86. Но истина в том, что я ношу черный вдовий траур дольше, чем себя помню: насколько я знаю, еще младенцем я лежала в черных пеленках, дрыгая рахитичными ножками и с плачем хватаясь за свои черные вязаные пинетки. В шесть лет я, несомненно, носила изо дня в день кошмарное платье темно-зеленого цвета, с длинными рукавами, скрывавшее меня с головы до ног—открытыми оставались лишь тощие голени, – и тупоносые черные туфли. Наверное, меня фотографировали в этом возрасте – других объяснений у меня нет. Должно быть, сохранилась моя фотография в одном из этих сундуков или ящиков бюро, и я пропустила ее, перечисляя их содержимое. Как мог обыкновенный ребенок увидеть себя с такой бесстрастной ясностью – вплоть до сжатого рта, бледности и крысиной косички? А может быть, у меня было видение?

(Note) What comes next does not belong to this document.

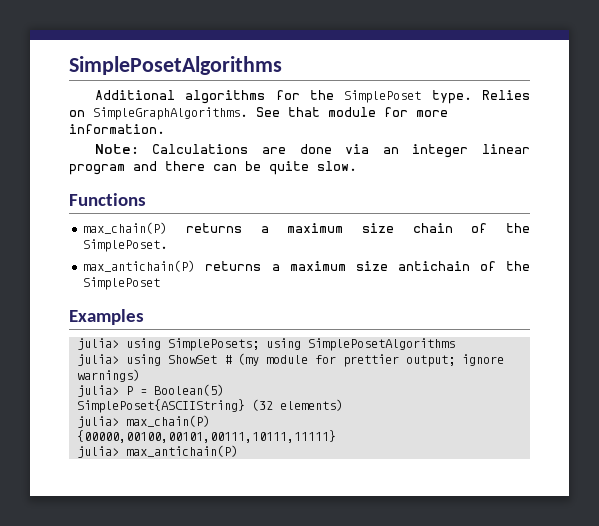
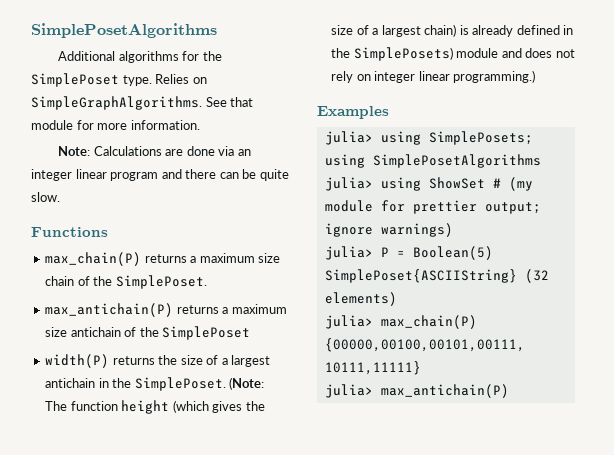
(161, 283) none -> [45,354,271,368] [45,377,265,391] [45,400,265,414] [331,24,574,37] [331,47,575,61] [331,70,536,83] // width(P) returns the size of a largest antichain in the SimplePoset. (Note: The function height (which gives the size of a largest chain) is already defined in the SimplePosets) module and does not rely on integer linear programming.)

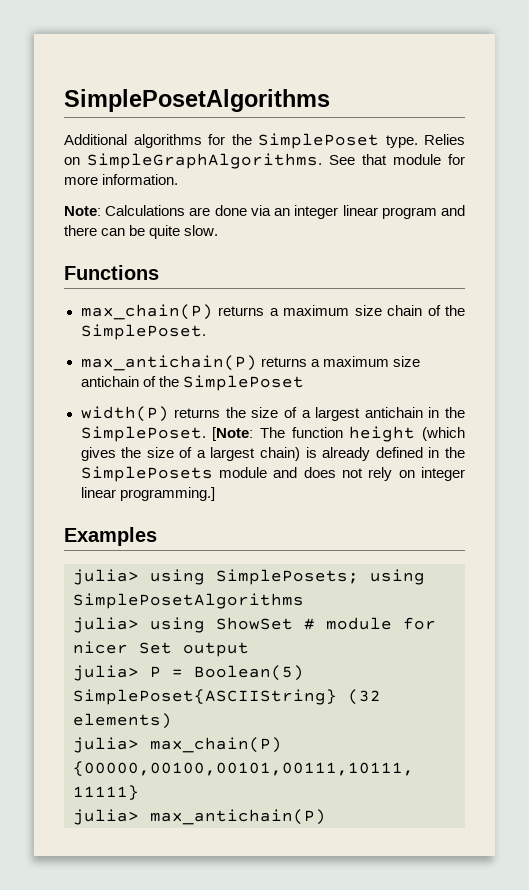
[229,377,265,390] (Note: -> [212,427,254,441] [Note:
[353,47,453,61] SimplePosets) -> [80,466,213,482] SimplePosets
[453,70,536,83] programming.) -> [119,487,215,501] programming.]
[508,177,533,191] [324,200,541,214] [324,223,453,237] (my module for prettier output; ignore warnings) -> [326,617,436,630] [73,641,249,657] module for nicer Set output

Не следует слишком доверять фотографиям – что было всем этим фотографам делать в пустыне, когда я была ребенком, уж конечно, не гоняться за мной; а может быть, я была из тех детей, что любят размышлять, и на какое-то мгновение перенеслась из своего тела и увидела себя такой, какой была на самом деле, – в темно-зеленом платье, которое наверняка тоже на чердаке, засунутое в какой-нибудь сундук, – перед тем как меня вернул в мою бездумную целостность животного тот, кто одарил этим видением. Мой ангел– хранитель или какая-то другая разновидность ангелов, которая предостерегает от того, чтобы возлагать на себя большие надежды, – возможно, ангел реальности, спасительный ангел. А может быть, я никогда не обладала бездумной целостностью животного или утратила ее и к шести годам была уже маленькой машиной из плоти, бегала по двору, строила ограды из камня и – что еще делают дети? – отрывала крылья мухам, а за мной с серьезным видом наблюдал маленький призрачный двойник; может быть, увы, нет никаких ангелов и все снимки, на которых запечатлена я в детстве, – дело рук этого маленького наблюдателя (что еще ей было делать?); не исключено, что она отделилась от меня, когда я была совсем маленькой, и я вижу себя младенцем с изжогой или болью в сердце или чем-нибудь еще, с плачем хватающейся за свои черные баретки, глазами этого двойника, размышляющего у детской кроватки, ощущающего свою собственную призрачную боль в сердце, – конечно, это была она, и она не только видела тупики, которые я игнорирую, но и интересовалась более важными вещами, нежели проблемы философии.